Records supplied -

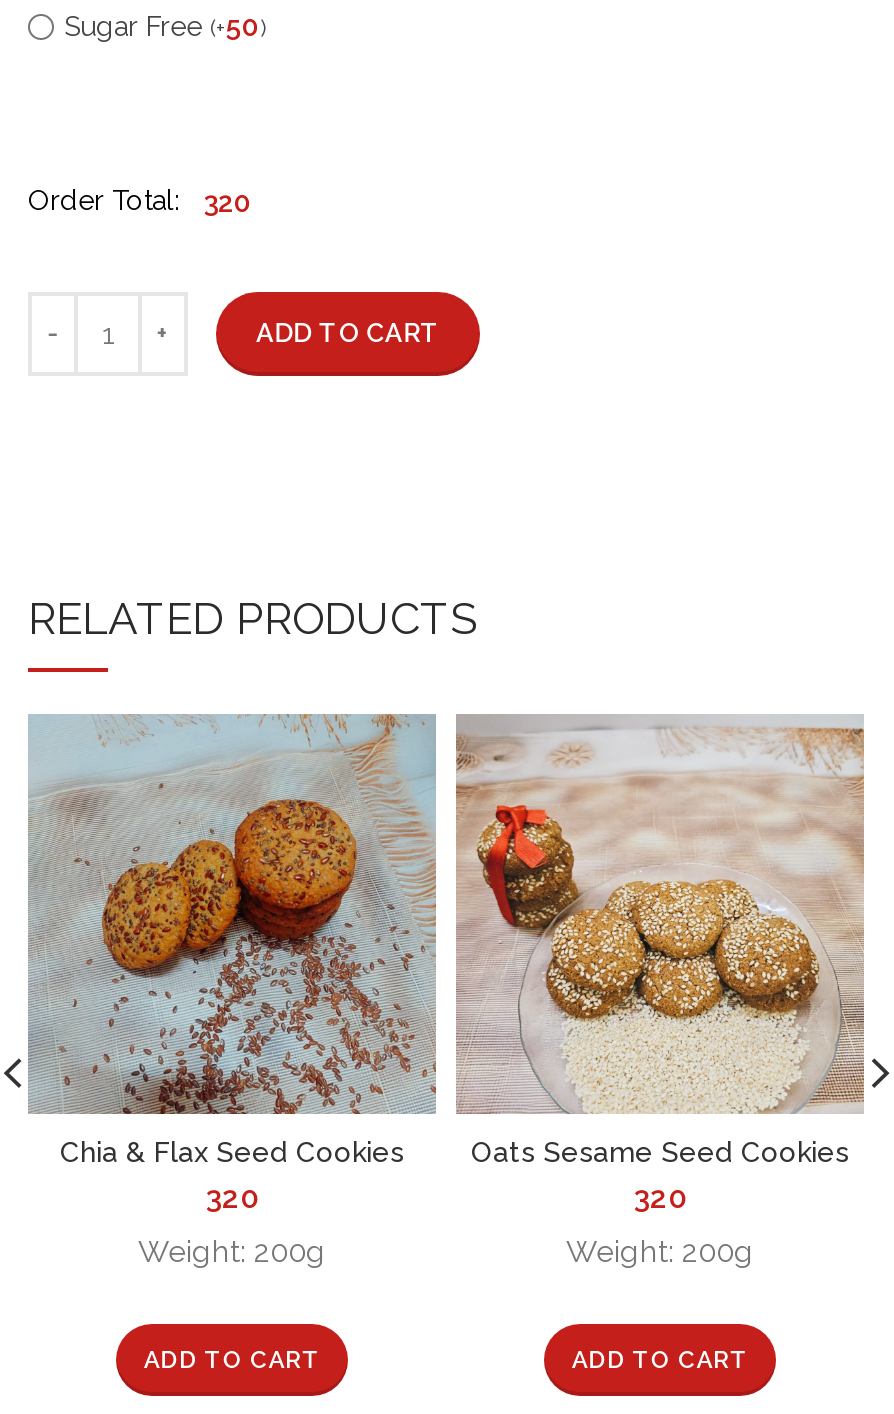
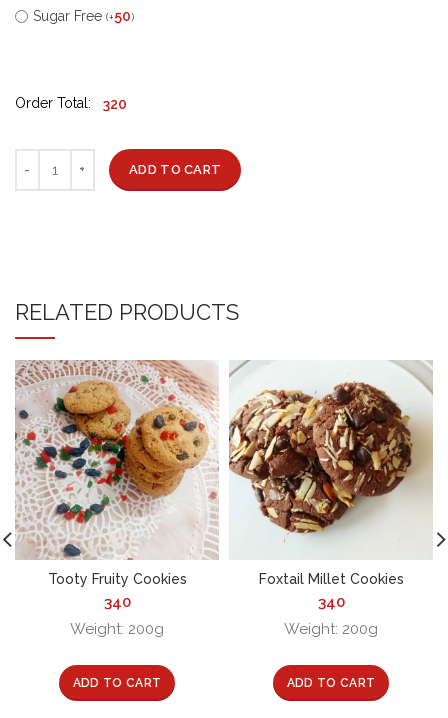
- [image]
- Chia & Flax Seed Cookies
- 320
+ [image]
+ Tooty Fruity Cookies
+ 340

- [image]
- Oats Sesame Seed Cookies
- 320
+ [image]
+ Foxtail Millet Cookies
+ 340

==

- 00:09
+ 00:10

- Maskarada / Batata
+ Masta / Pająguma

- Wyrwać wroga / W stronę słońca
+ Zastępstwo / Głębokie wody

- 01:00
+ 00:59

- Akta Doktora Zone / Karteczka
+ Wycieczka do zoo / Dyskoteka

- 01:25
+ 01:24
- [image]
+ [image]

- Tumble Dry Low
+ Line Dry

Your instructions - Return every line above that contains the word "Seed".

Written solution -
- Chia & Flax Seed Cookies
- Oats Sesame Seed Cookies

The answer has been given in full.